* SUPPLIED DATA *
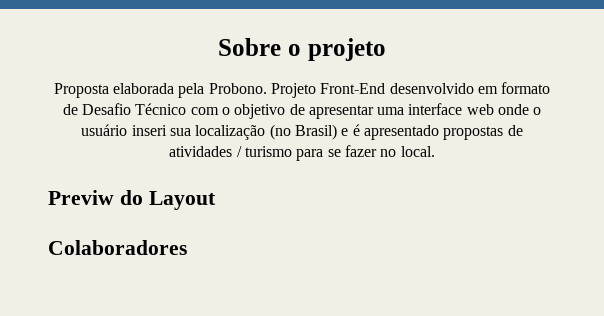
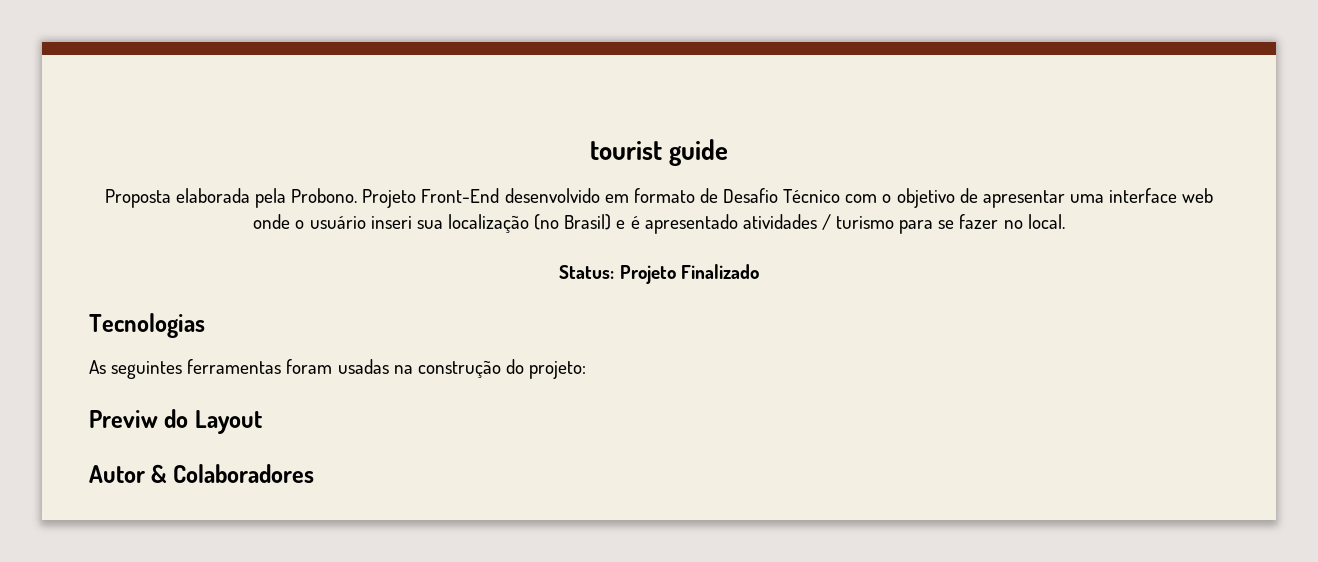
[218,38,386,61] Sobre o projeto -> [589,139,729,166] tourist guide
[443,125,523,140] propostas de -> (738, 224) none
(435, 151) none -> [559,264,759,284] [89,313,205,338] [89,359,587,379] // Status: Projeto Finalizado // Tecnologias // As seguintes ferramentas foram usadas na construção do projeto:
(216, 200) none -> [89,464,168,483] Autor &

...

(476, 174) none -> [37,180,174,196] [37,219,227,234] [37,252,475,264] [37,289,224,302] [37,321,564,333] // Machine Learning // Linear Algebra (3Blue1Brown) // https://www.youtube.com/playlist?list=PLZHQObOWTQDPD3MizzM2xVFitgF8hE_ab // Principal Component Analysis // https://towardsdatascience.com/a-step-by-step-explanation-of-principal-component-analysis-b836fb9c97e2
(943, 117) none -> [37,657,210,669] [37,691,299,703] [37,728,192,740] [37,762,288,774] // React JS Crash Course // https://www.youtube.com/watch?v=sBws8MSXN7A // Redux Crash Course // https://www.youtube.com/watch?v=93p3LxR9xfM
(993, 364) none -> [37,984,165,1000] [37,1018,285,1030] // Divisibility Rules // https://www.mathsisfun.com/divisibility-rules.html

* PROBLEM STATEMENT *
From the records above, quote only the lines running from the line with "[218,38,386,61] Sobre o" to the line with "(216, 200) none -> [89,464,168,483] Autor &", both lines included.

* EXERCISE RESPONSE *
[218,38,386,61] Sobre o projeto -> [589,139,729,166] tourist guide
[443,125,523,140] propostas de -> (738, 224) none
(435, 151) none -> [559,264,759,284] [89,313,205,338] [89,359,587,379] // Status: Projeto Finalizado // Tecnologias // As seguintes ferramentas foram usadas na construção do projeto:
(216, 200) none -> [89,464,168,483] Autor &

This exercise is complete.